Edit tracking data:

Segment Open

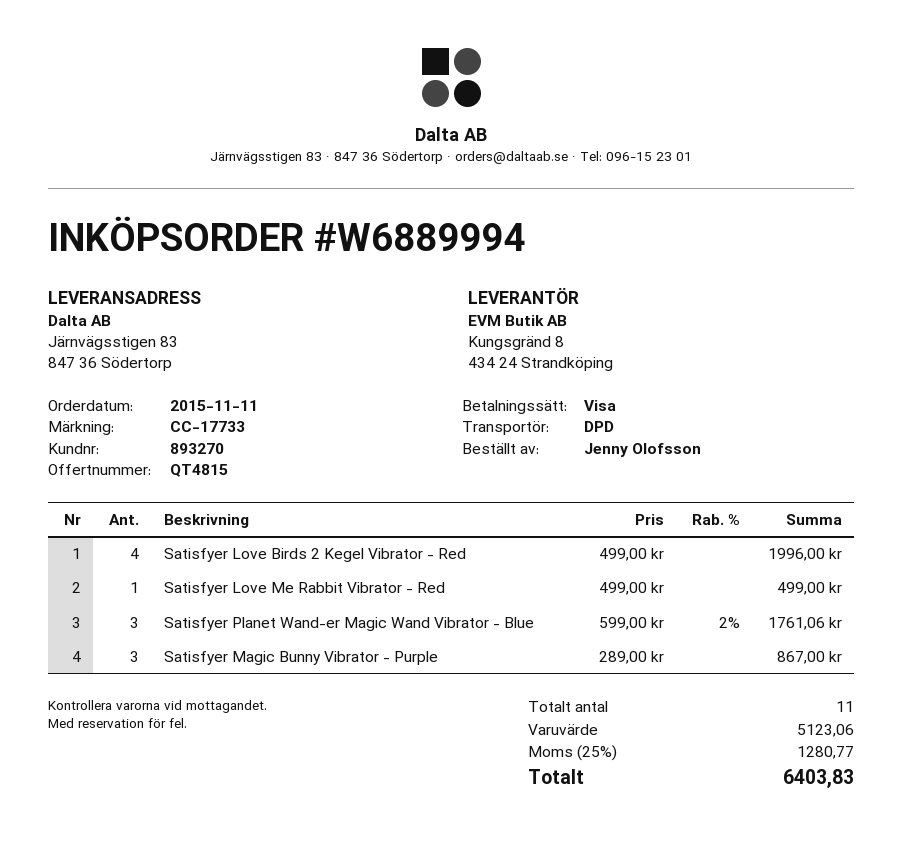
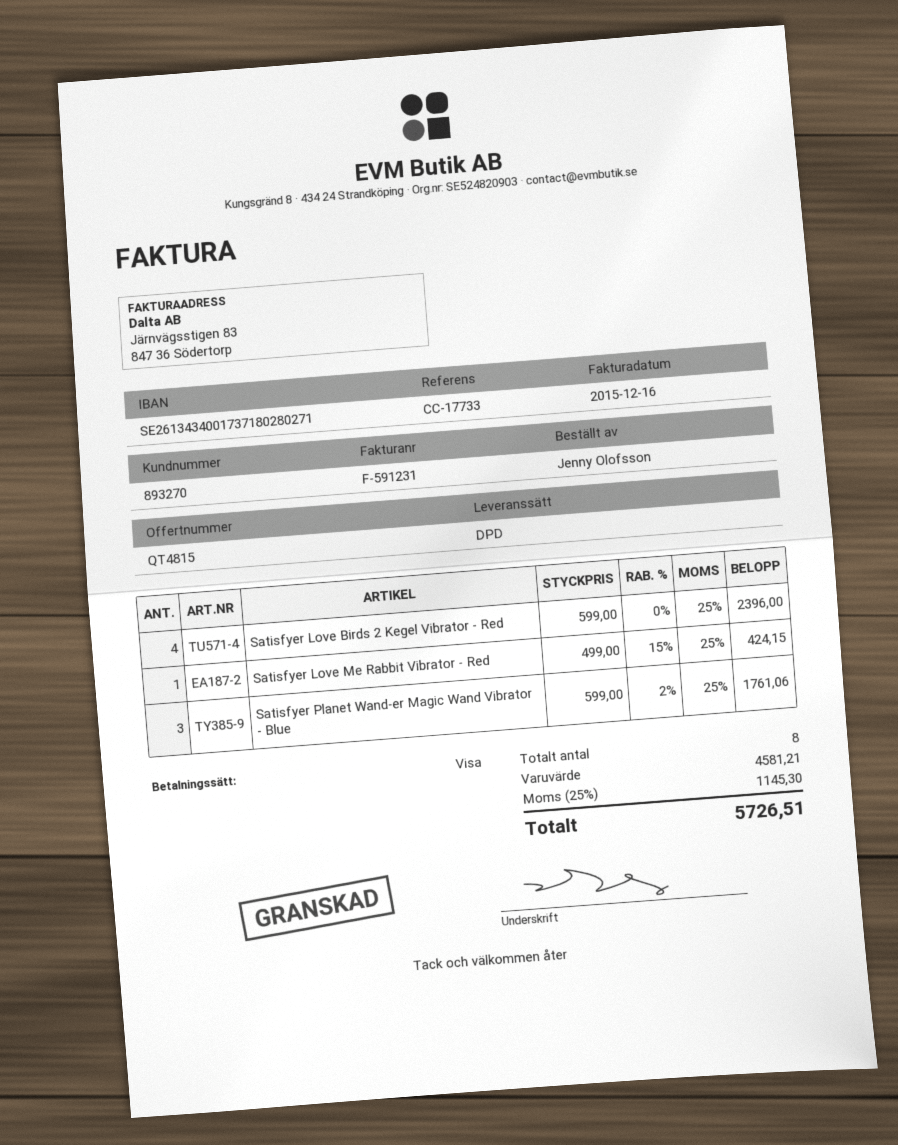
Satisfyer Love Birds 2 Kegel Vibrator - Red: 4 x 499.00 = 1996.00 -> 4 x 599.00 = 2396.00
Satisfyer Love Me Rabbit Vibrator - Red: 1 x 499.00 = 499.00 -> 1 x 499.00 - 15% = 424.15
Satisfyer Magic Bunny Vibrator - Purple: 3 x 289.00 = 867.00 -> none
total quantity: 11 -> 8
subtotal: 5123.06 -> 4581.21
tax: 25% = 1280.77 -> 25% = 1145.30
total: 6403.83 -> 5726.51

Segment Closed

• [Problem to work on]
Please copy each line of the records above that holds the word "Vibrator".

• [Answer space]
Satisfyer Love Birds 2 Kegel Vibrator - Red: 4 x 499.00 = 1996.00 -> 4 x 599.00 = 2396.00
Satisfyer Love Me Rabbit Vibrator - Red: 1 x 499.00 = 499.00 -> 1 x 499.00 - 15% = 424.15
Satisfyer Magic Bunny Vibrator - Purple: 3 x 289.00 = 867.00 -> none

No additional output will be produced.